» Task
Return only the lines of the listing below that run from the line with "(669, 143) none" through the line with "(207, 442) none", both ends included, exactly as written.

» Extracted records
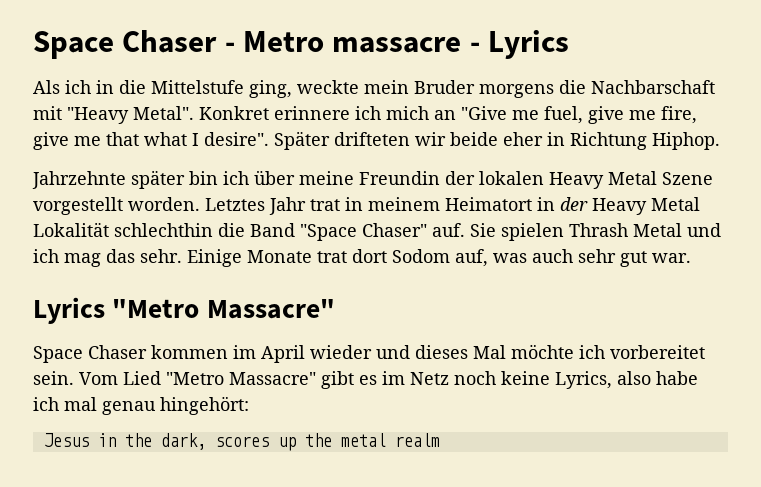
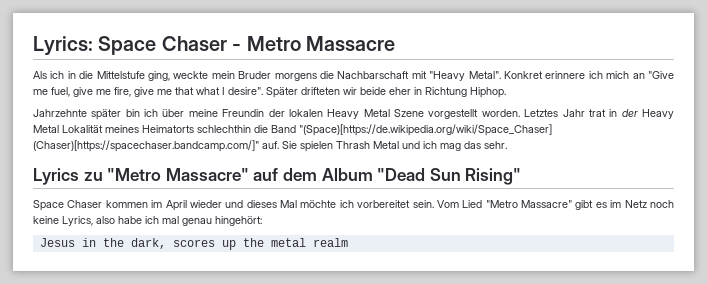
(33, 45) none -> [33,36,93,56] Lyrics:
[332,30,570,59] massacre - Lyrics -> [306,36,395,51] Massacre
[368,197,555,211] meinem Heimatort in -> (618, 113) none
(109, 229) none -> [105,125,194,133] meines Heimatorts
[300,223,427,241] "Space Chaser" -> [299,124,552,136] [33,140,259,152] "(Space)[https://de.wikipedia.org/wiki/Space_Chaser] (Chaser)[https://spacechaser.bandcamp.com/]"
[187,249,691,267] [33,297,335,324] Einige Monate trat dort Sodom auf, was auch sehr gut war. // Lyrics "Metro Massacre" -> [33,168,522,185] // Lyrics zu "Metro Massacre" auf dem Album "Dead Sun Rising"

* * *

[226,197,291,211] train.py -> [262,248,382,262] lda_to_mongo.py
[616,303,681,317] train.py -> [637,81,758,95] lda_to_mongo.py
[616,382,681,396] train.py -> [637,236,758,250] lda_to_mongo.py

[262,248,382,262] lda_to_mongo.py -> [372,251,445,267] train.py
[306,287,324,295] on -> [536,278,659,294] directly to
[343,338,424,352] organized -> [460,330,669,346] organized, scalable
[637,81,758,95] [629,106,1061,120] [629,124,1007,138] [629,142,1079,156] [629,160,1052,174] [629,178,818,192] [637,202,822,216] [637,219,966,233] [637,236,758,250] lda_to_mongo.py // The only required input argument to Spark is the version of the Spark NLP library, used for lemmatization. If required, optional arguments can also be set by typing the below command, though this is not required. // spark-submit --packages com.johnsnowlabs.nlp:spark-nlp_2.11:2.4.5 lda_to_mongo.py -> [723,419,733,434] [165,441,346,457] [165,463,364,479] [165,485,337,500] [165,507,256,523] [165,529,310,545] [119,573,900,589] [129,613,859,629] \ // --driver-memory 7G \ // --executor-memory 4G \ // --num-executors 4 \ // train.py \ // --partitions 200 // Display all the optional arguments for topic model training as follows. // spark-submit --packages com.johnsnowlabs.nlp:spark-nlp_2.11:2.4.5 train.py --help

--

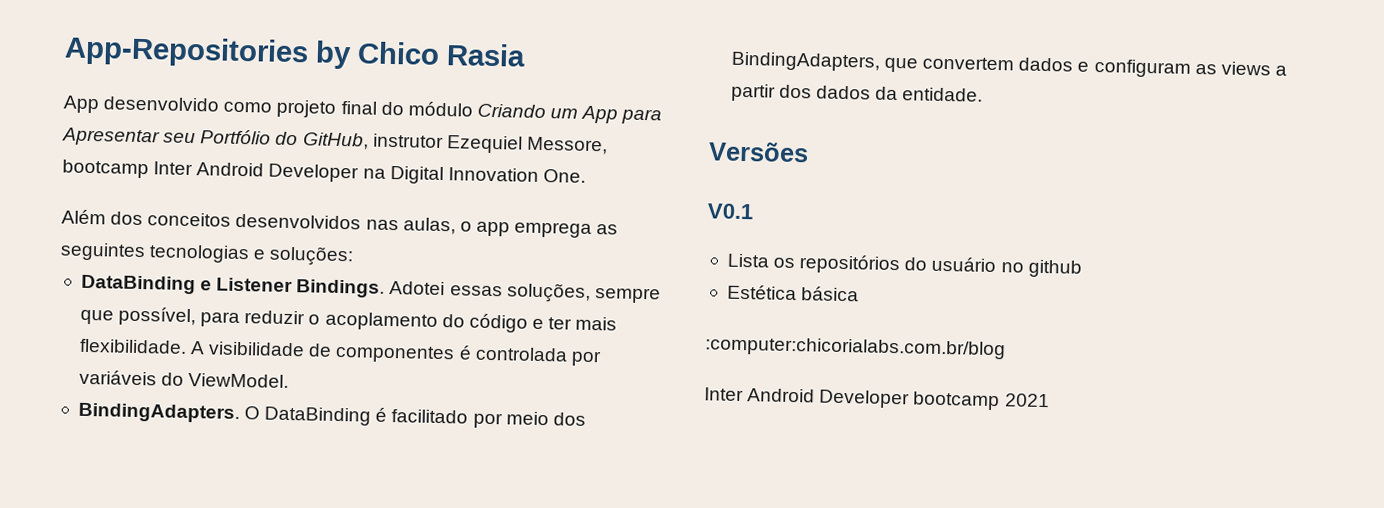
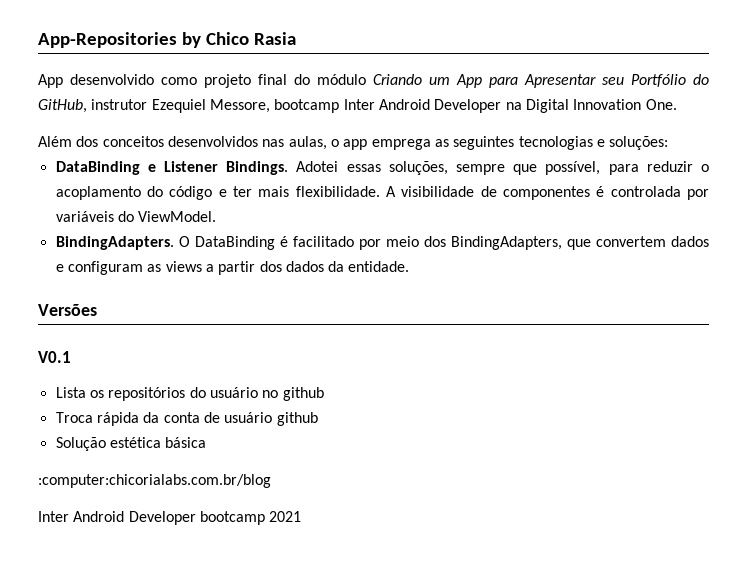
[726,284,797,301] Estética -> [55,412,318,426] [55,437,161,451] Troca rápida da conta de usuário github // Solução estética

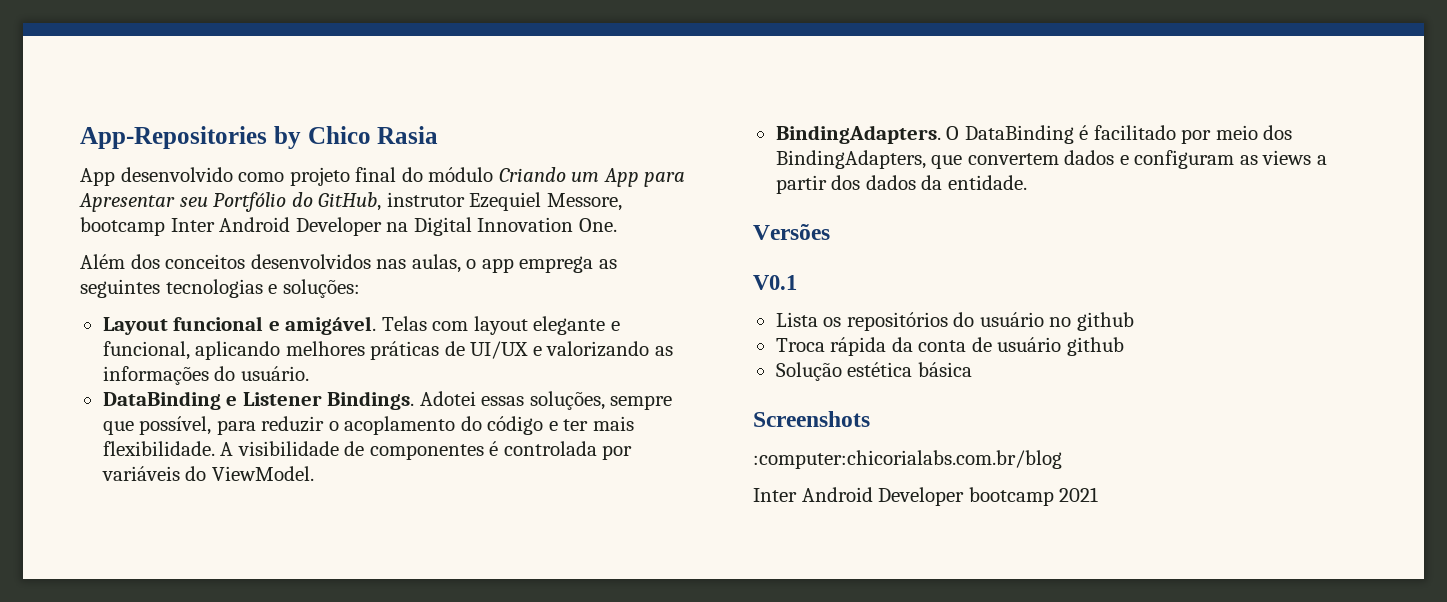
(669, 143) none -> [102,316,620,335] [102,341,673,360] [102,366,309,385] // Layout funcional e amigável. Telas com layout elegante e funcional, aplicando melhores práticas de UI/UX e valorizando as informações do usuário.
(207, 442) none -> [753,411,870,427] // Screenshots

» Answer
(669, 143) none -> [102,316,620,335] [102,341,673,360] [102,366,309,385] // Layout funcional e amigável. Telas com layout elegante e funcional, aplicando melhores práticas de UI/UX e valorizando as informações do usuário.
(207, 442) none -> [753,411,870,427] // Screenshots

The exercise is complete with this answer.